Last year, we spoke at Internet Archive's Decentralized Web Summit and demonstrated Dat as a way to lock open scientific articles, data, and code together in one decentralized archive. The Internet Archive has been publicly calling for decentralized and distributed technology as a way to improve the health of the overall Internet, by locking data open.
But what do we mean by 'locking data open' in the context of scientific archives?
"While different websites are located all over
the world, in most cases, any particular website has only one physical location. Therefore, if the hardware in that particular location is down then no one can see that website. In this way, the Web is centralized: if someone controls the hardware of a website or the communication line to a website, then they control all the uses of that website." - Brewster Kahle
Standard practice now for scientific archives is to use HTTP links to datasets stored on centralized servers, which can cause dead links -- one that librarians and thousands of volunteers are desperate to solve.
What we're offering with decentralized infrastructure is a slightly more complicated approach to storing and distributing data, with great benefits. This approach does not remove DOI or DNS or HTTP -- it's simply a way to reference data in a unified way so that it can be downloaded from many servers at once. In a decentralized architecture, anyone has the ability to download and re-host data without changing it's permanent identifier.
The scholarly archiving infrastructure can be upgraded to incorporate more decentralized components without changing the 'UX' for the researcher. The archives can mask the links to raw data the same way they do today by using friendly naming systems like DNS or DOI. In Dat's case, which is different than IPFS, a public key is your address, not the hash -- which means that data can even be updated over time with history intact, without losing future-proof benefits.
For us, peer-to-peer is about user control, resiliency, and distribution efficiency. A peer-to-peer system would scale with the amount of data and link rot we see in the future, while the current infrastructure is already beginning to crumble in the face of a serious reproducibility crisis.
On 'future-proofing' and hash collisions
Max Ogden pointed me to David Rosenthal's Blockchain as an Infrastructure for Science which talks about how peer-to-peer tools like Dat and IPFS would not work for scientific archives. David said that decentralized infrastructure that uses cryptographic hashes would not work as a future-proof method because "Hashes are not persistent over the timescales needed because, as technology improves over time, it becomes possible to create 'hash collisions', as we have seen recently with SHA1."
The hash collision problem that David brings up is a huge stretch, and not applicable to the popular decentralized web technologies such as Dat.

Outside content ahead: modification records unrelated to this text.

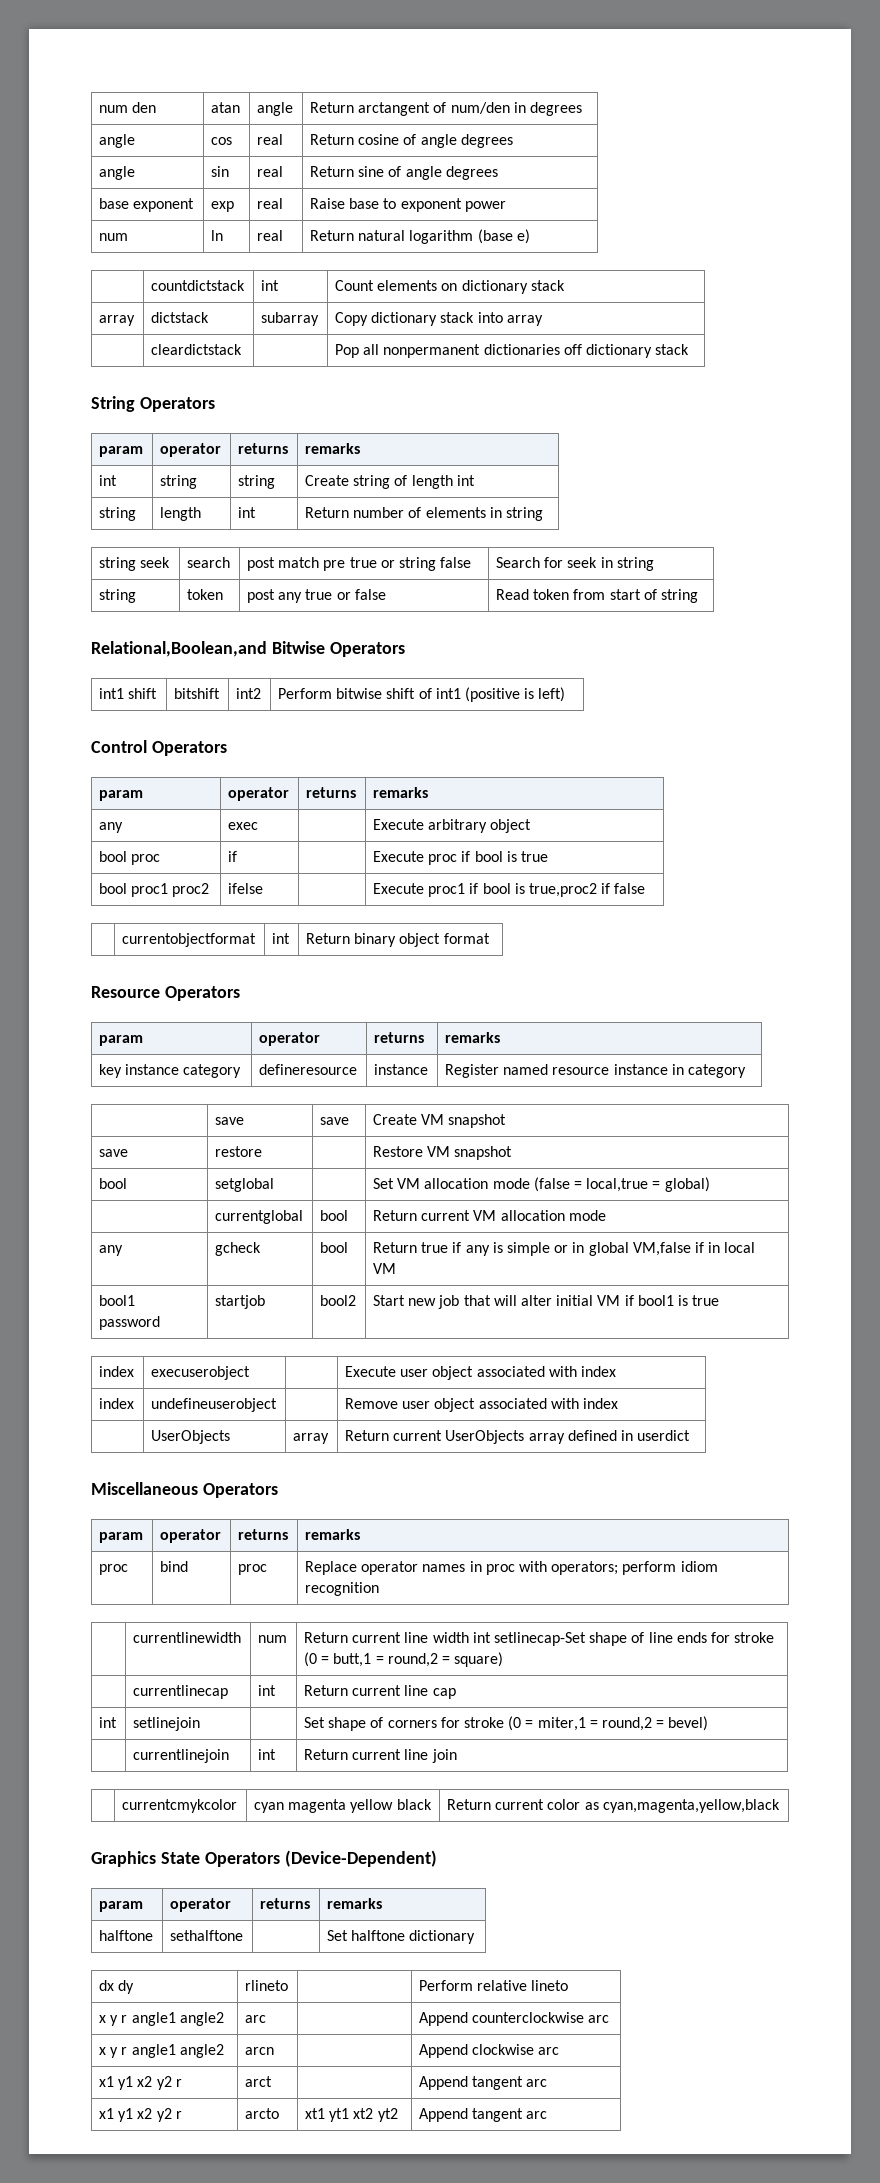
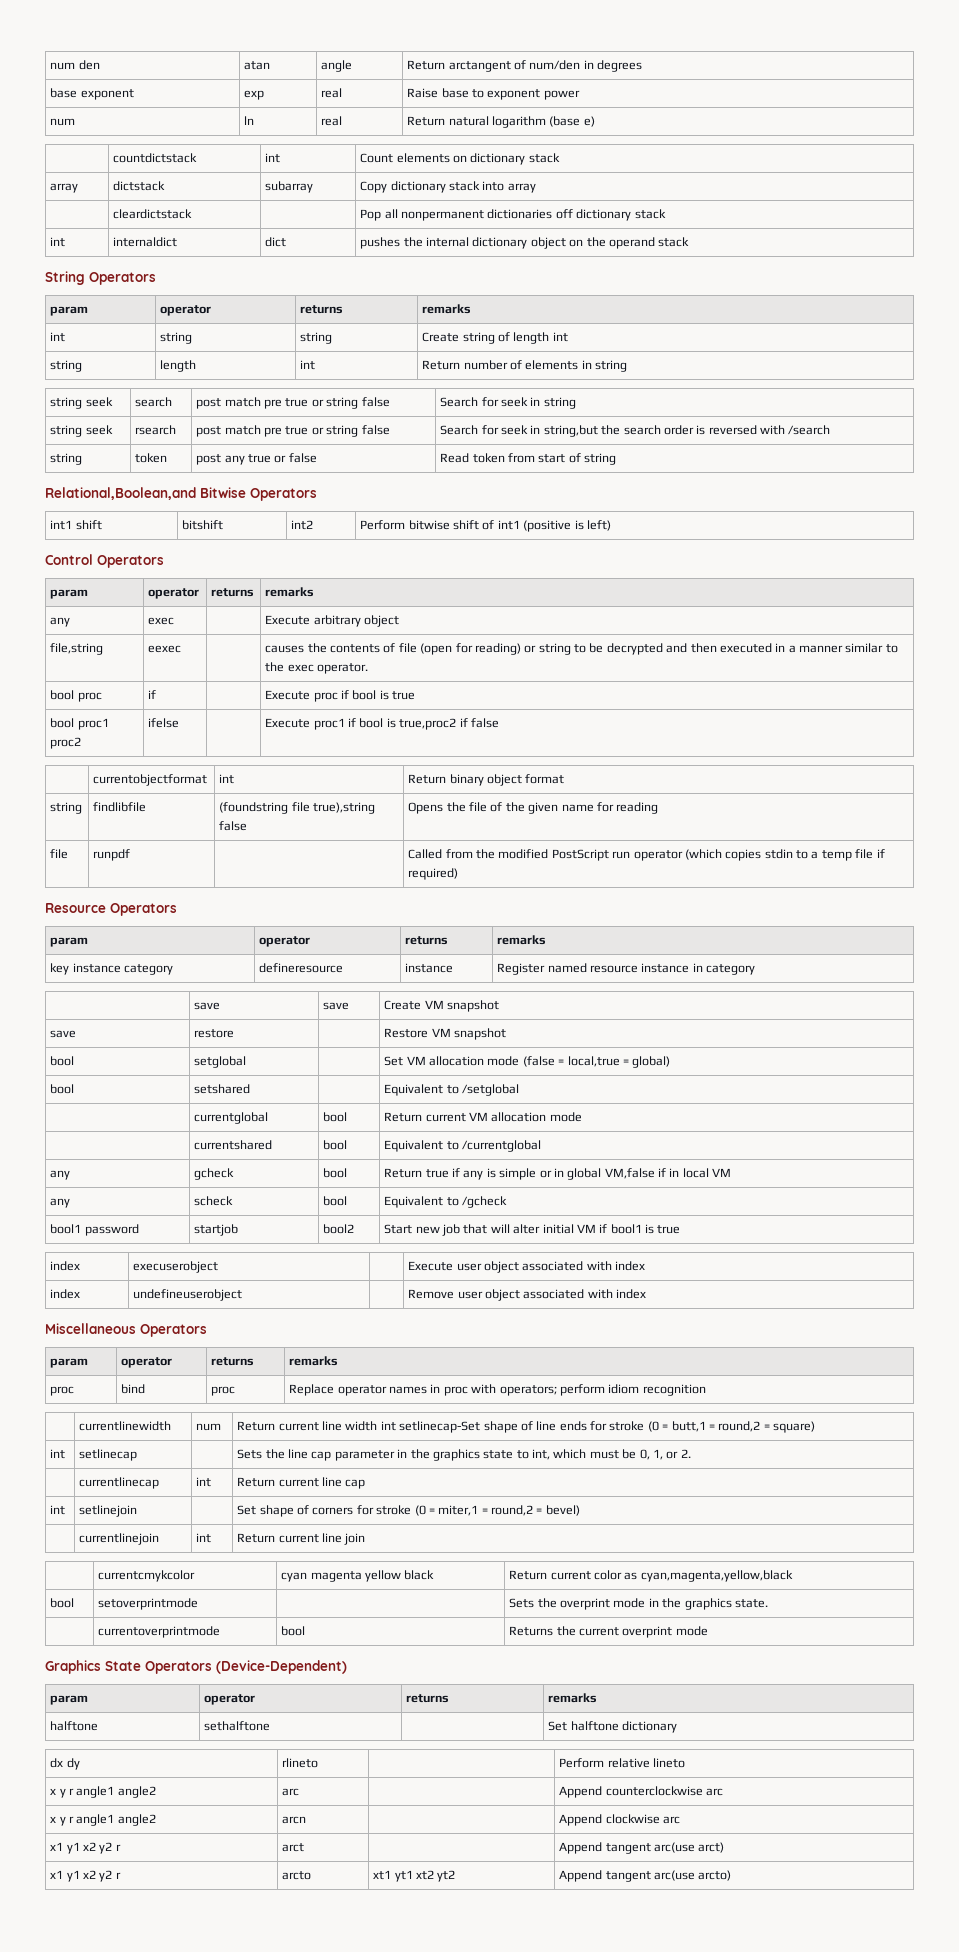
[99,134,136,148] [211,137,233,145] [257,134,284,145] [310,134,513,148] [99,166,136,180] [211,166,230,177] [257,166,284,177] [310,166,498,180] // angle | cos | real | Return cosine of angle degrees // angle | sin | real | Return sine of angle degrees -> (643, 66) none
(690, 349) none -> [50,237,66,247] [113,237,178,247] [265,237,287,247] [360,237,690,249] // int | internaldict | dict | pushes the internal dictionary object on the operand stack
(654, 564) none -> [50,425,113,437] [135,425,177,435] [196,425,390,437] [440,425,831,437] // string seek | rsearch | post match pre true or string false | Search for seek in string,but the search order is reversed with /search
(532, 826) none -> [50,643,104,655] [148,645,182,653] [265,643,898,655] [265,662,369,674] // file,string | eexec | | causes the contents of file (open for reading) or string to be decrypted and then executed in a manner similar to the exec operator.
(490, 938) none -> [50,802,83,814] [93,802,147,812] [219,802,376,814] [219,821,248,831] [408,802,659,814] [50,849,69,859] [93,849,131,861] [408,849,885,861] [408,868,459,880] // string | findlibfile | (foundstring file true),string false | Opens the file of the given name for reading // file | runpdf | | Called from the modified PostScript run operator (which copies stdin to a temp file if required)
(710, 1184) none -> [50,1084,75,1094] [194,1084,251,1094] [384,1084,520,1096] // bool | setshared | | Equivalent to /setglobal
(606, 1215) none -> [194,1140,273,1150] [323,1140,348,1150] [384,1140,542,1152] // | currentshared | bool | Equivalent to /currentglobal
(397, 1268) none -> [50,1198,71,1208] [194,1196,234,1206] [323,1196,348,1206] [384,1196,508,1208] // any | scheck | bool | Equivalent to /gcheck
[151,1430,231,1444] [293,1433,330,1444] [345,1430,691,1444] // | UserObjects | array | Return current UserObjects array defined in userdict -> (647, 1294) none
(504, 1659) none -> [50,1449,66,1459] [79,1449,138,1461] [237,1449,691,1461] // int | setlinecap | | Sets the line cap parameter in the graphics state to int, which must be 0, 1, or 2.
(780, 1806) none -> [50,1598,75,1608] [98,1598,199,1610] [509,1598,768,1610] [98,1626,221,1638] [281,1626,306,1636] [509,1626,708,1638] // bool | setoverprintmode | | Sets the overprint mode in the graphics state. // | currentoverprintmode | bool | Returns the current overprint mode
[526,2079,548,2087] arc -> [654,1842,725,1853] arc(use arct)
[526,2111,548,2119] arc -> [654,1870,732,1881] arc(use arcto)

We asked Richard Smith-Unna, a researcher and former Mozilla Science fellow about this:
Right now, there is one known full SHA1 collision and exploiting it to attack the BitTorrent protocol requires poisoning the original data and the spoof data with the two known clashing files. It was a huge effort to generate the collision. The stronger hashing algorithms present in most modern applications pushes this problem so far into the future that the entire cryptographic infrastructure of the world would be at risk before it caused a problem for scientific archives. If hash collision attacks were to be on the horizon, you release a new version of the protocol that prefers the stronger hash. Announce it and stable nodes upgrade, over time corresponding to the adoption of the upgrade the stronger hash dominates until it completely replaces the old one. This is already happening with bittorrent moving to sha256. - Richard Smith-Unna
We're very confident in the impressive theoretical and practical work of hundreds of cryptographers that are endorsing the use of SHA256 and elliptic curve cryptography. There are reasons why an organization may not want to use a decentralized data infrastructure -- but hash collisions are not one of them.
Sustaining the Archive
Currently, large institutions that run scientific archives sustain themselves by charging libraries and researchers to access data. The theory goes that this centralized control of data therefore helps their business model, and giving away scientific archives for free would destroy the market, and thus the archives themselves.

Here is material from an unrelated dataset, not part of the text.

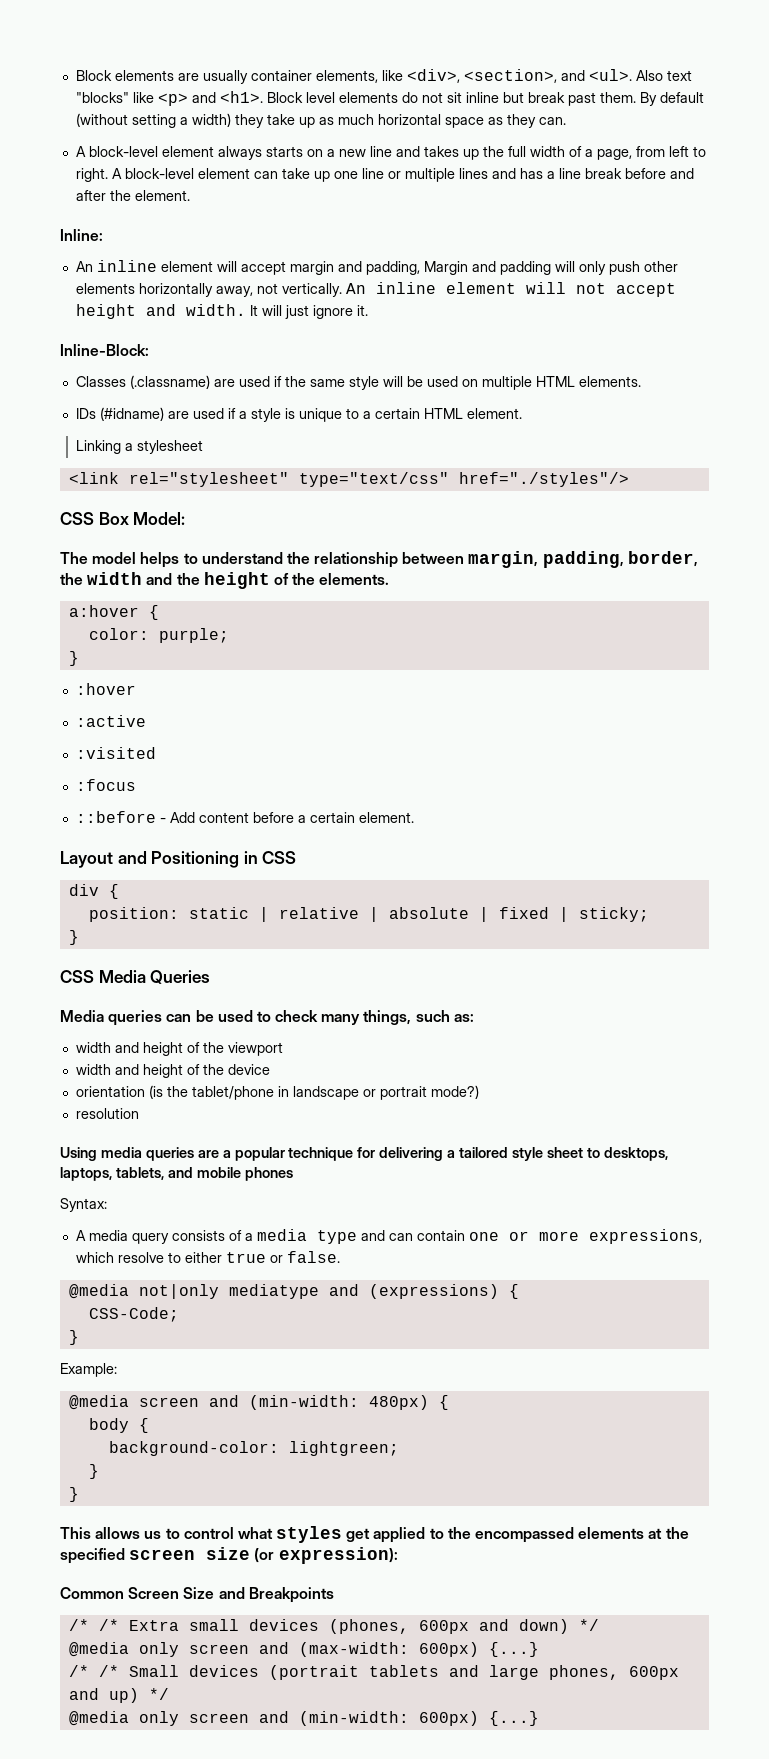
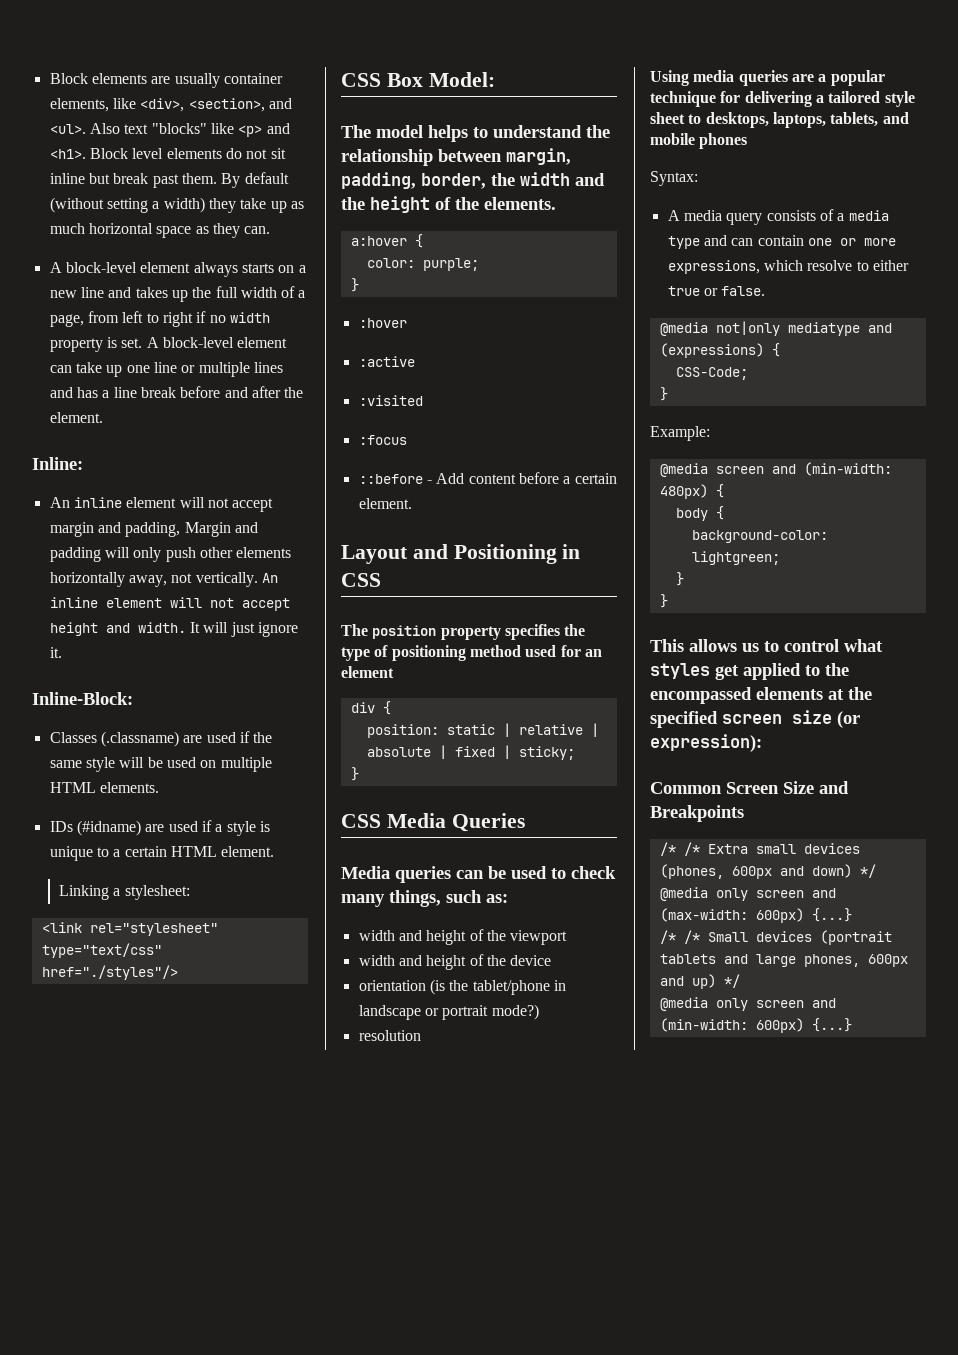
[75,168,108,182] right. -> [162,311,270,327] [49,337,143,352] right if no width property is set.
(237, 266) none -> [207,498,229,508] not
[137,440,204,454] stylesheet -> [124,885,190,900] stylesheet:
(297, 857) none -> [341,624,586,640] [341,645,602,661] [341,666,394,678] // The position property specifies the type of positioning method used for an element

In actuality, these large institutions already commit to long-term funding of data storage and availability with no user-facing cost. With a decentralized architecture, it would be the same -- but the load on those systems would be lower. The burden is on libraries and scientific publishers to keep at least one server available with the data, like they currently do -- but everyone benefits from lower bandwidth cost as more data is decentralized.

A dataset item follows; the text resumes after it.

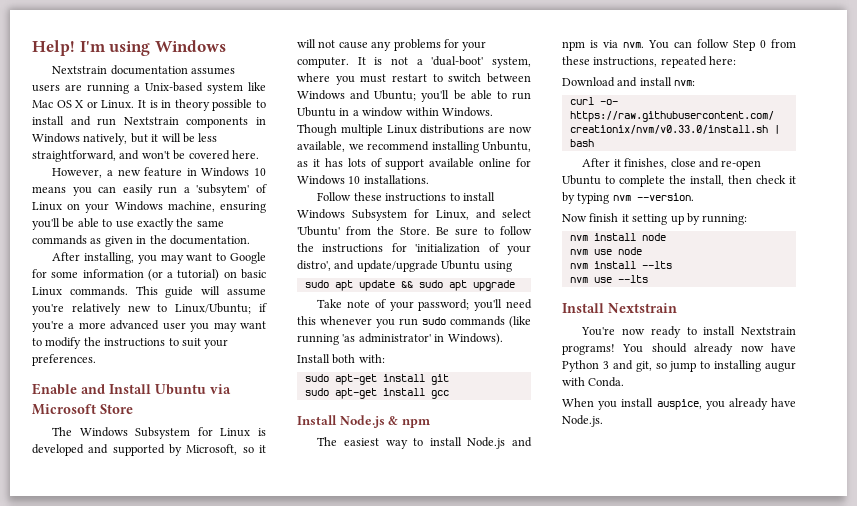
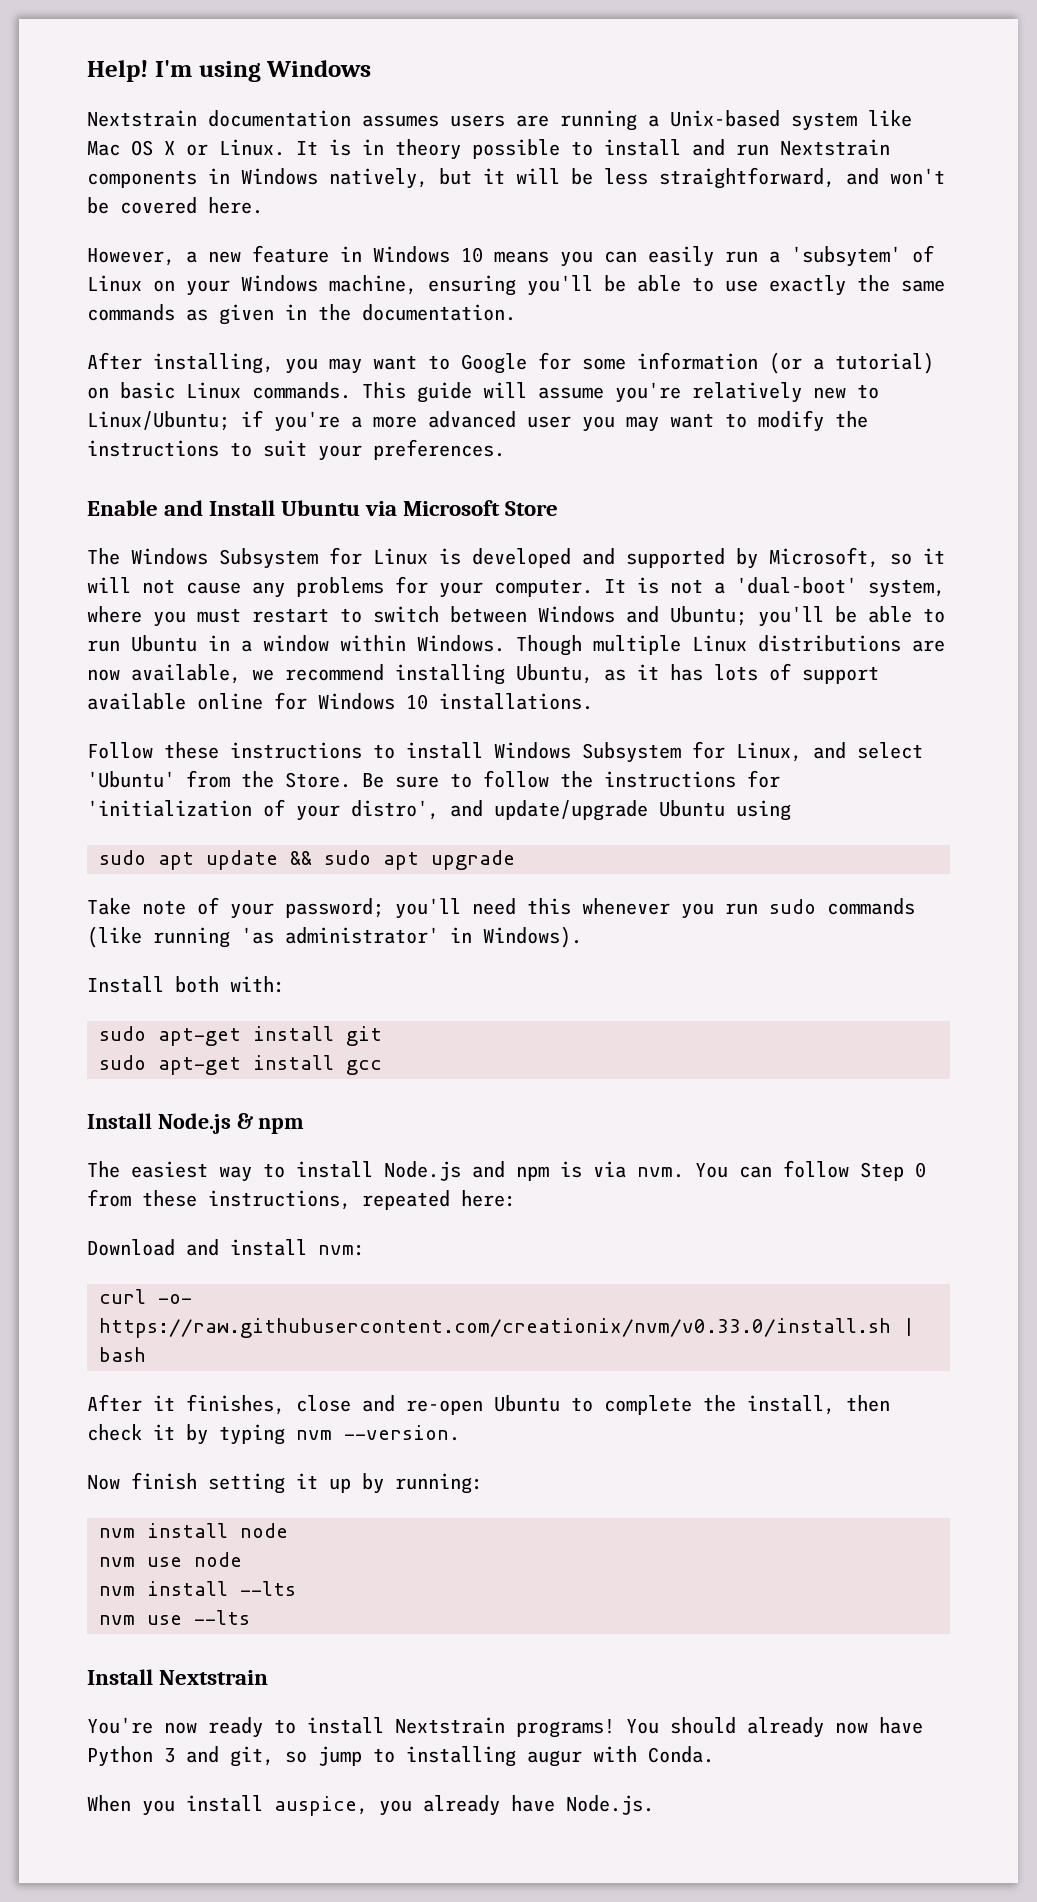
[482,141,531,152] Unbuntu, -> [516,664,593,684] Ubuntu,
[621,214,668,225] it setting -> [208,1473,318,1494] setting it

Since then, we've been working hard to build partnerships with libraries and universities to use Dat to store these scientific bundles and lock them open forever. We're excited about decentralizing more data beyond our current work with Data Refuge to partner with research labs, universities, and libraries to reduce their costs while advancing openness. It seems like whether large institutions like it or not, decentralized data tools like Dat are starting to be a viable distribution mechanism amongst the most advanced scientists today.